Avant d’être photographe, j’étais la fille qui ne voulait jamais être sur la photo.J’étais toujours “celle qui prend”, jamais “celle qu’on prend”.
Pas parce que je détestais les photos — mais parce que je détestais me voir dessus.
Mon ventre, mon visage, ma posture… tout devenait prétexte à me juger.
Alors j’ai trouvé la meilleure planque du monde : derrière l’objectif.
Là, au moins, j’avais le contrôle.Je pouvais capturer la beauté des autres sans affronter ce que je refusais de voir chez moi.
Ce que j’ai compris en restant cachée
Pendant des années, j’ai cru que c’était un simple réflexe de pudeur. Mais avec le recul, je sais que c’était de la peur.
Peur d’être vue, peur d’être jugée, peur de ne pas être “assez”.
Et cette peur, je la retrouve souvent chez les femmes que je photographie.
Elles me disent :
“Je ne suis pas photogénique.”“Je déteste mon profil.”“Je ne sais pas quoi faire de mes mains.”
Et à chaque fois, j’ai envie de leur dire :
“Je te comprends. Moi aussi, j’ai eu peur. Moi aussi, j’ai fui.”
Pourquoi je suis restée longtemps derrière l’objectif
Je me suis longtemps réfugiée là, à observer les autres briller.

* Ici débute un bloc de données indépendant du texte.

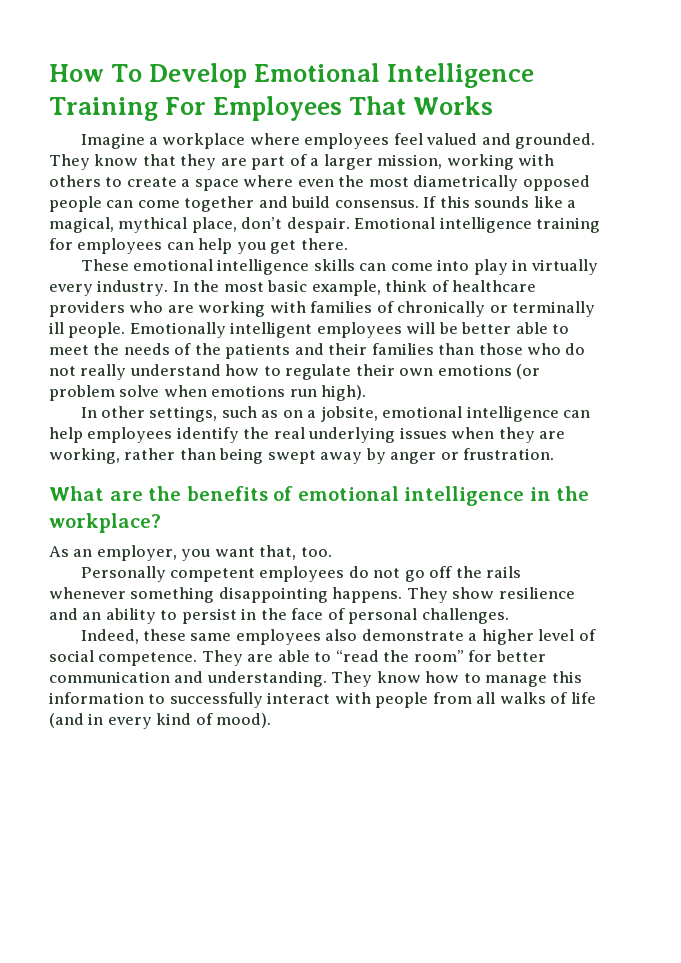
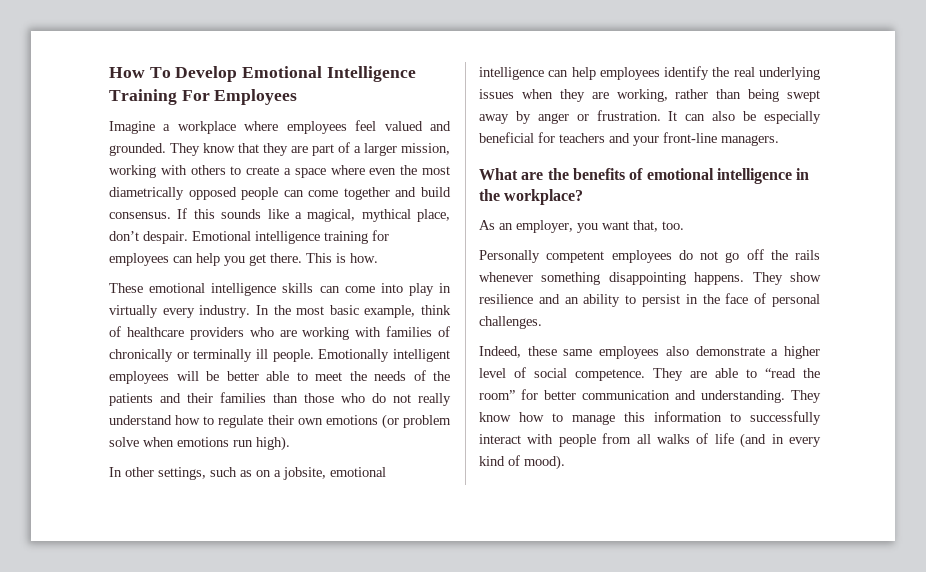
[349,96,494,115] That Works -> (298, 97) none
(348, 244) none -> [306,253,378,263] This is how.
(555, 454) none -> [668,111,821,124] [479,132,779,146] It can also be especially beneficial for teachers and your front-line managers.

Et à force de les voir s’ouvrir, se transformer, se redécouvrir… j’ai fini par me dire que peut-être, moi aussi, j’avais le droit.
Le jour où j’ai accepté de passer de l’autre côté, ça n’a pas été un déclic magique.
J’étais crispée, gênée, persuadée que j’allais détester chaque image.
Mais j’ai vu autre chose : de la douceur, de la force, de la vie. Et surtout, j’ai vu la femme que j’avais passée des années à cacher.
Aujourd’hui, je reste derrière l’objectif — mais plus pour me cacher
Aujourd’hui, j’y suis pour une autre raison :pour offrir à d’autres femmes ce que j’ai mis du temps à m’offrir à moi-même. Un regard qui ne juge pas. Un espace où l’on peut exister sans se comparer. Un moment où l’on se voit enfin autrement.
Alors oui, j’ai passé des années derrière l’objectif. Mais c’est justement ce qui me permet aujourd’hui d’y mettre tout mon cœur, toute ma compréhension et toute mon humanité.